═══ RECORDS FOR THE TASK
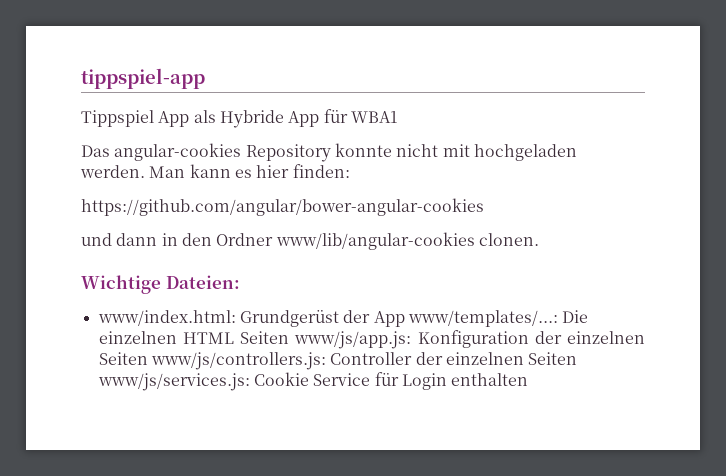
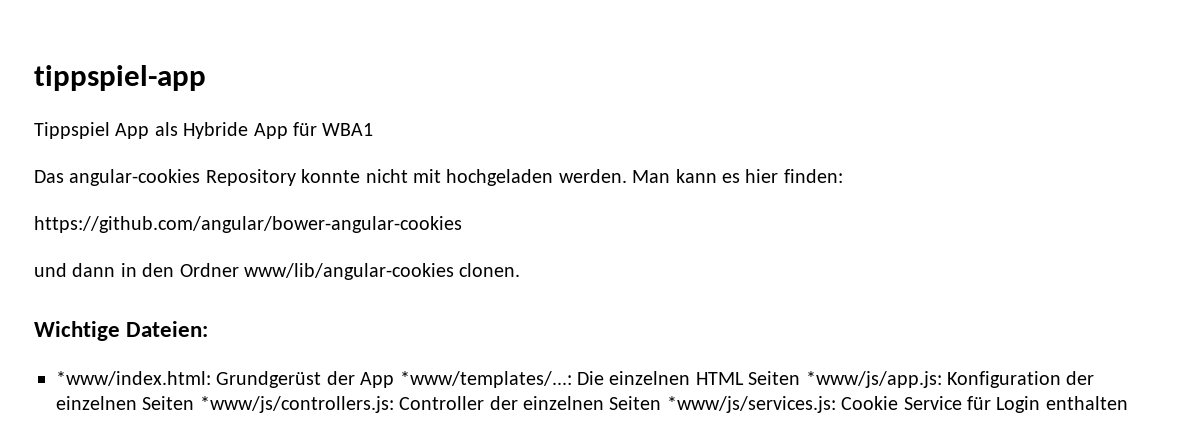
[97,310,236,326] www/index.html: -> [56,371,211,386] *www/index.html:
[407,310,558,327] www/templates/...: -> [399,371,572,388] *www/templates/...:
[294,331,412,349] www/js/app.js: -> [805,371,942,388] *www/js/app.js:
[150,352,326,370] www/js/controllers.js: -> [199,396,394,413] *www/js/controllers.js:
[97,373,250,391] www/js/services.js: -> [666,396,836,413] *www/js/services.js:

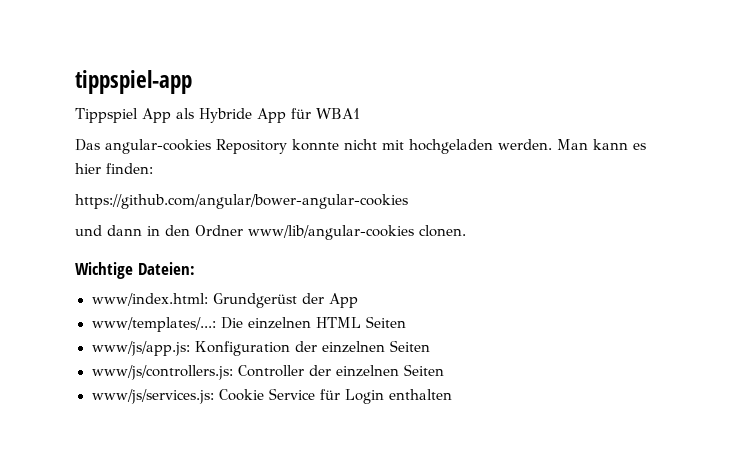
[56,371,211,386] *www/index.html: -> [91,293,208,306] www/index.html:
[399,371,572,388] *www/templates/...: -> [91,317,216,332] // www/templates/...:
[805,371,942,388] *www/js/app.js: -> [91,341,190,356] // www/js/app.js:
[199,396,394,413] *www/js/controllers.js: -> [91,365,233,380] // www/js/controllers.js:
[666,396,836,413] *www/js/services.js: -> [91,389,214,404] // www/js/services.js:

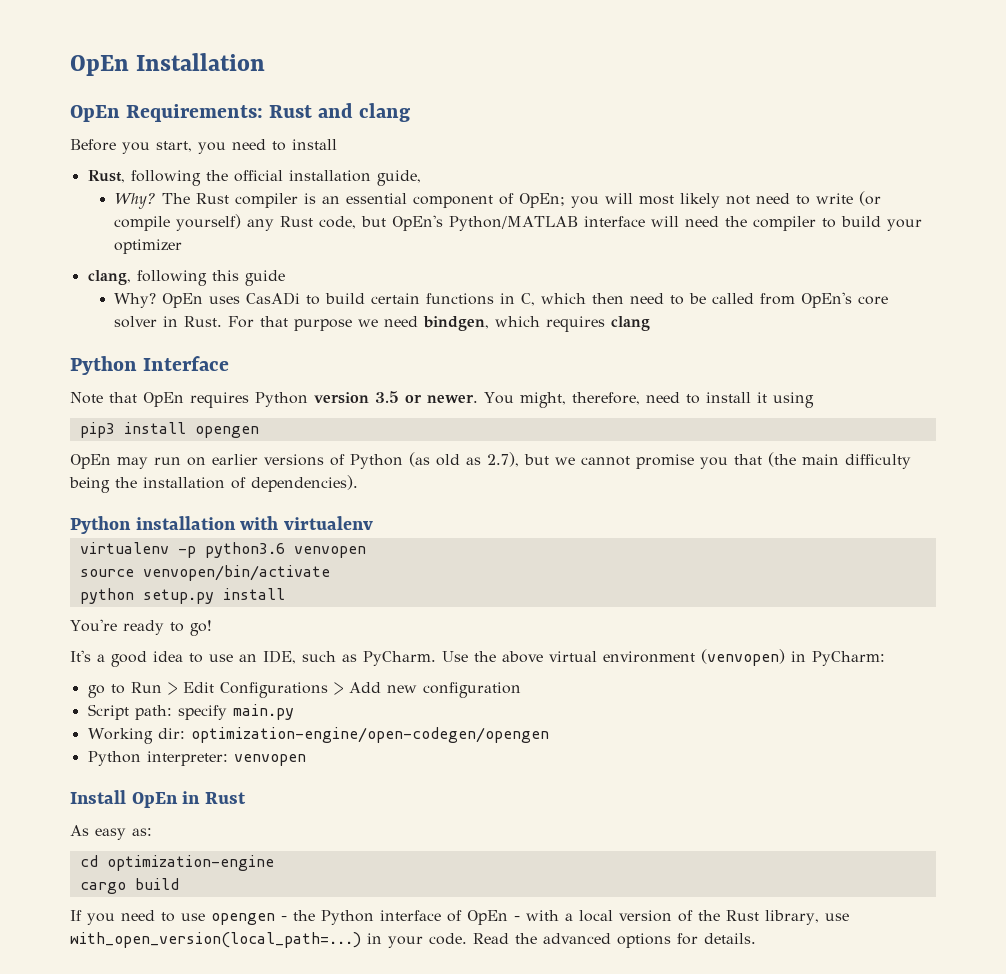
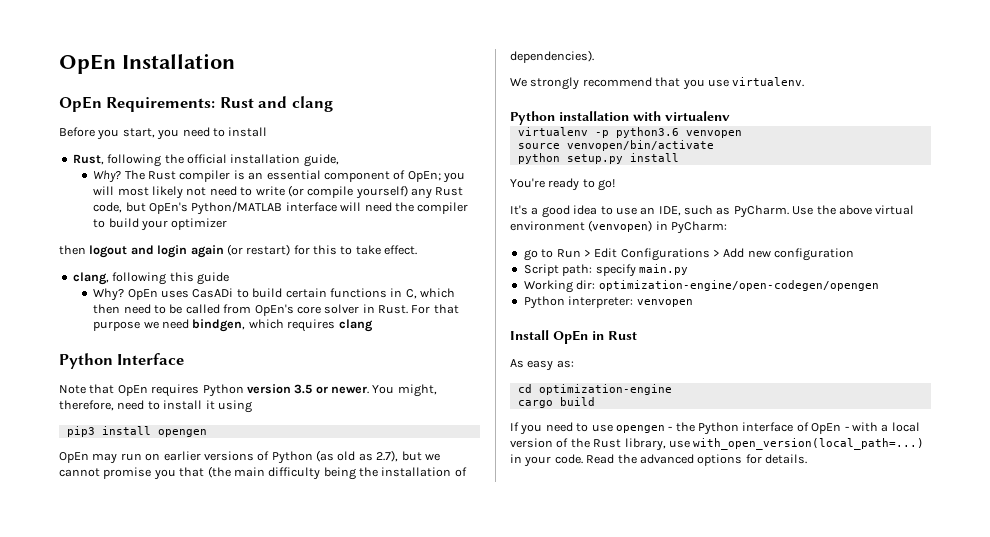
(183, 246) none -> [59,244,418,258] // then logout and login again (or restart) for this to take effect.
(358, 483) none -> [510,77,805,90] // We strongly recommend that you use virtualenv.

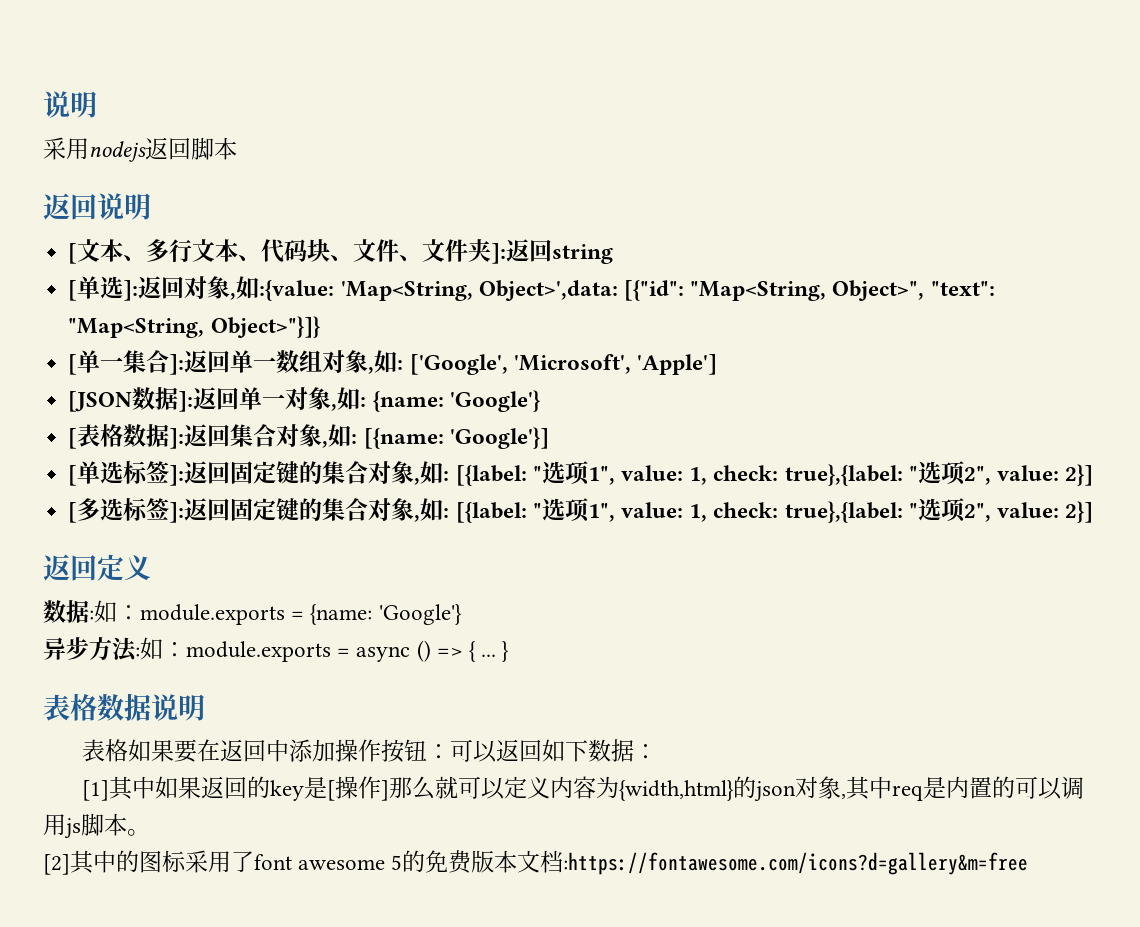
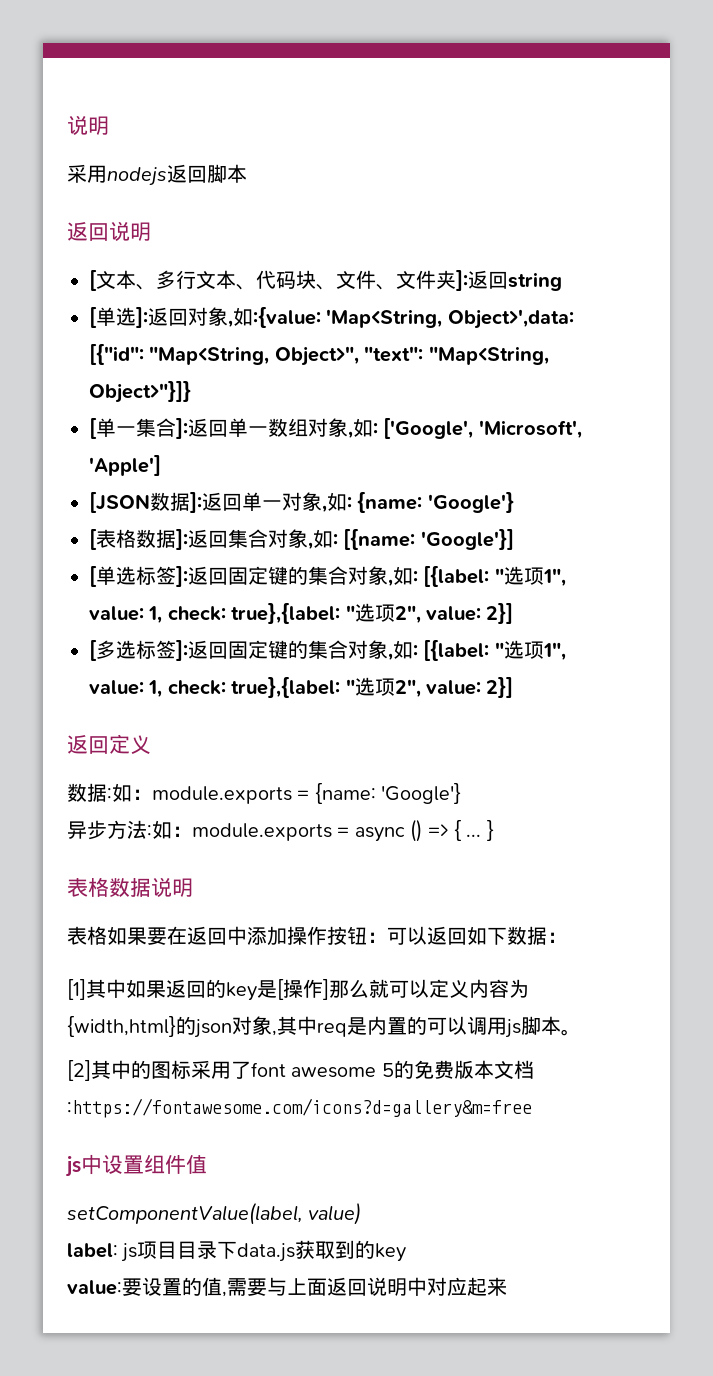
(1029, 863) none -> [66,1154,207,1176] [67,1202,362,1225] [67,1240,407,1262] [67,1277,507,1297] // js中设置组件值 // setComponentValue(label, value) // label: js项目目录下data.js获取到的key // value:要设置的值,需要与上面返回说明中对应起来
══════
* ACTIVITY
In the records above, find each line that holds the word "html"; copy all such lines.

* RESULT OF THIS EXERCISE
[97,310,236,326] www/index.html: -> [56,371,211,386] *www/index.html:
[56,371,211,386] *www/index.html: -> [91,293,208,306] www/index.html:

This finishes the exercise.